Adam Ruppe wrote:
That sucks hard. I prefer it to finally{} though, since finally
doesn't scale as well in code complexity (it'd do fine in this case,
but not if there were nested transactions), but both suck compared to
the scalable, beautiful, and *correct* elegance of D's scope guards.

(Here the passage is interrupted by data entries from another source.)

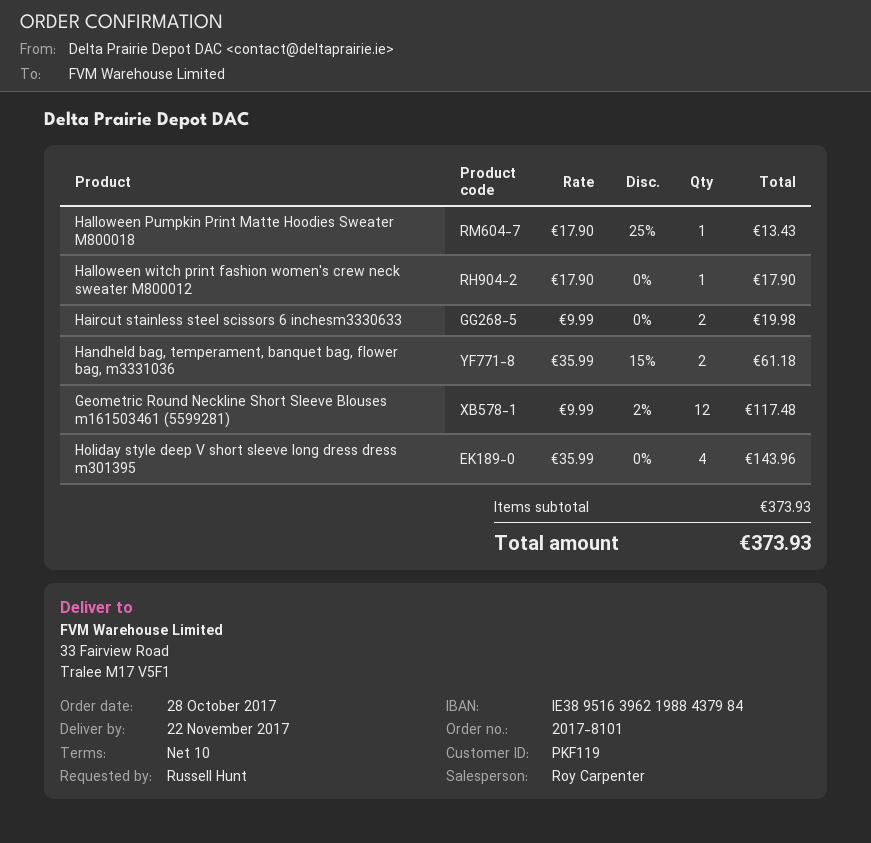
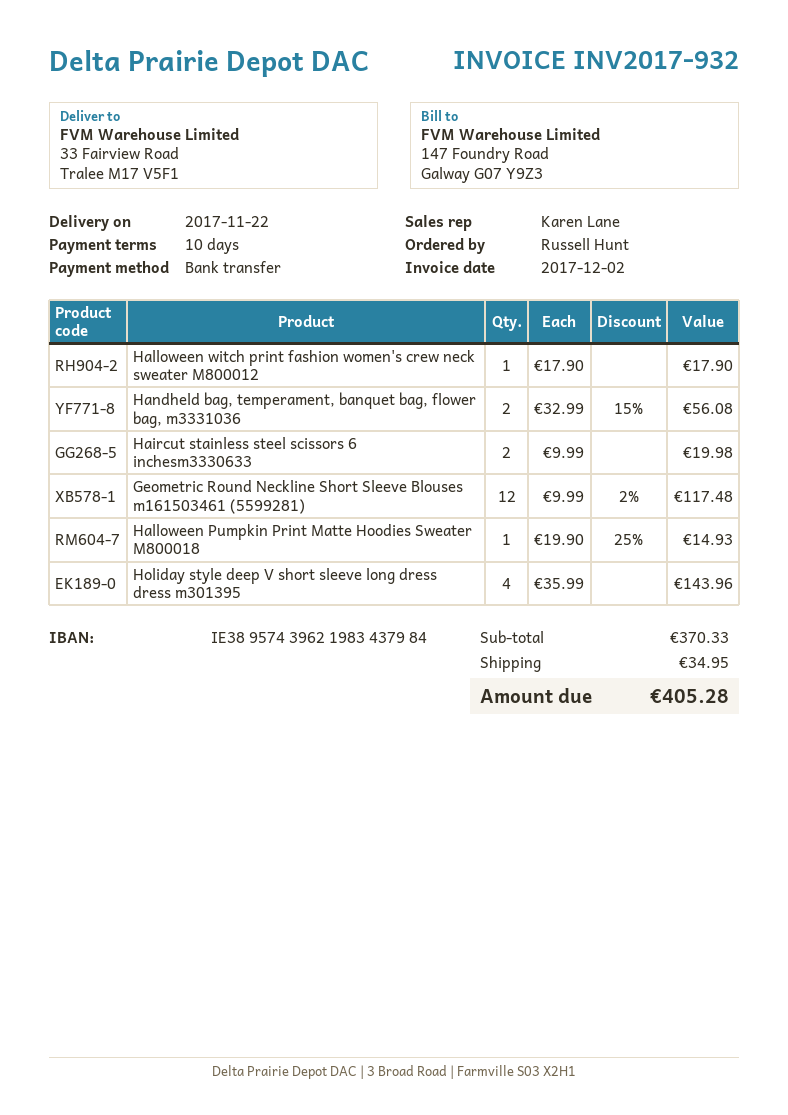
sales rep: Roy Carpenter -> Karen Lane
bank account: IE38951639621988437984 -> IE38957439621983437984
Halloween Pumpkin Print Matte Hoodies Sweater M800018: 1 x 17.90 - 25% = 13.43 -> 1 x 19.90 - 25% = 14.93
Handheld bag, temperament, banquet bag, flower bag, m3331036: 2 x 35.99 - 15% = 61.18 -> 2 x 32.99 - 15% = 56.08
subtotal: 373.93 -> 370.33
shipping: none -> 34.95
total: 373.93 -> 405.28

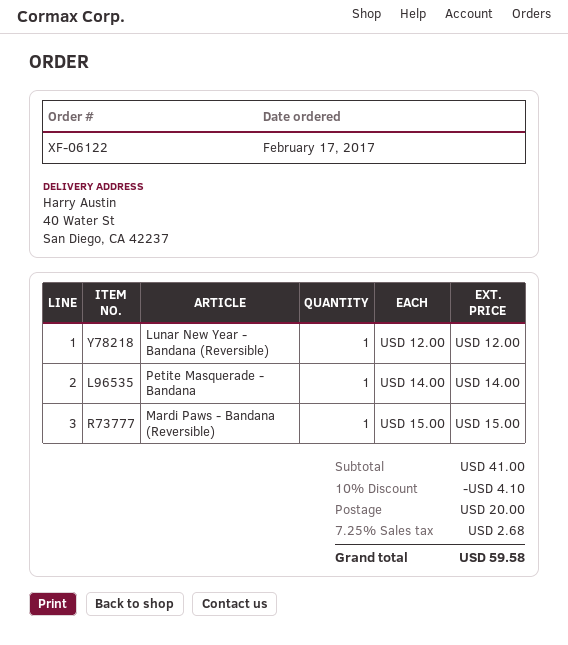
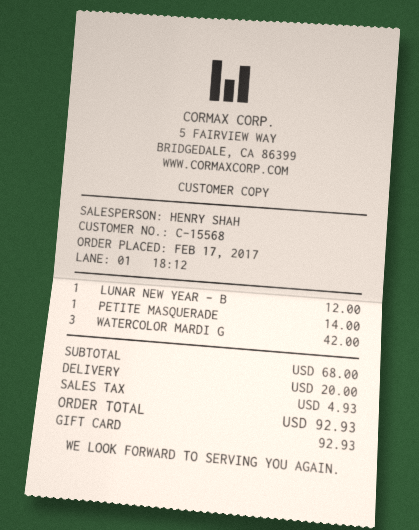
Mardi Paws - Bandana (Reversible): 1 for 15.00 -> none
WATERCOLOR MARDI G: none -> 3 for 42.00
subtotal: 41.00 -> 68.00
discount: 10% = 4.10 -> none
tax: 2.68 -> 4.93
total: 59.58 -> 92.93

I agree. D's scope statement looks fairly innocuous and one can easily pass it by with "blah, blah, another statement, blah, blah" but the more I use it the more I realize it is a

        game changer

in how one writes code. For example, here's the D1 implementation of 
std.file.read:

-------------------------------------------------------------
/********************************************
 * Read file name[], return array of bytes read.
 * Throws:
 *      FileException on error.
 */

void[] read(char[] name)
{
    DWORD numread;
    HANDLE h;

    if (useWfuncs)
    {
        wchar* namez = std.utf.toUTF16z(name);
        h = CreateFileW(namez,GENERIC_READ,FILE_SHARE_READ,null,OPEN_EXISTING,
            FILE_ATTRIBUTE_NORMAL | FILE_FLAG_SEQUENTIAL_SCAN,cast(HANDLE)null);
    }
    else
    {
        char* namez = toMBSz(name);
        h = CreateFileA(namez,GENERIC_READ,FILE_SHARE_READ,null,OPEN_EXISTING,
            FILE_ATTRIBUTE_NORMAL | FILE_FLAG_SEQUENTIAL_SCAN,cast(HANDLE)null);
    }

    if (h == INVALID_HANDLE_VALUE)
        goto err1;

    auto size = GetFileSize(h, null);
    if (size == INVALID_FILE_SIZE)
        goto err2;

    auto buf = std.gc.malloc(size);
    if (buf)
        std.gc.hasNoPointers(buf.ptr);

    if (ReadFile(h,buf.ptr,size,&numread,null) != 1)
        goto err2;

    if (numread != size)
        goto err2;

    if (!CloseHandle(h))
        goto err;

    return buf[0 .. size];

err2:
    CloseHandle(h);
err:
    delete buf;
err1:
    throw new FileException(name, GetLastError());
}
----------------------------------------------------------

Note the complex logic to recover and unwind from errors (none of the called functions throw exceptions), and the care with which this is constructed to ensure everything is done properly. Contrast this with D2's version written by Andrei:

-----------------------------------------------------------
void[] read(in char[] name, size_t upTo = size_t.max)
{
    alias TypeTuple!(GENERIC_READ,
            FILE_SHARE_READ, (SECURITY_ATTRIBUTES*).init, OPEN_EXISTING,
            FILE_ATTRIBUTE_NORMAL | FILE_FLAG_SEQUENTIAL_SCAN,
            HANDLE.init)
        defaults;
    auto h = useWfuncs
        ? CreateFileW(std.utf.toUTF16z(name), defaults)
        : CreateFileA(toMBSz(name), defaults);

    cenforce(h != INVALID_HANDLE_VALUE, name);
    scope(exit) cenforce(CloseHandle(h), name);
    auto size = GetFileSize(h, null);
    cenforce(size != INVALID_FILE_SIZE, name);
    size = min(upTo, size);
    auto buf = GC.malloc(size, GC.BlkAttr.NO_SCAN)[0 .. size];
    scope(failure) delete buf;

    DWORD numread = void;
    cenforce(ReadFile(h,buf.ptr, size, &numread, null) == 1
            && numread == size, name);
    return buf[0 .. size];
}
--------------------------------------------------------

The code is the same logic, but using scope it is dramatically simplified. There's not a single control flow statement in it! Furthermore, it is correct even if functions like CloseHandle throw exceptions.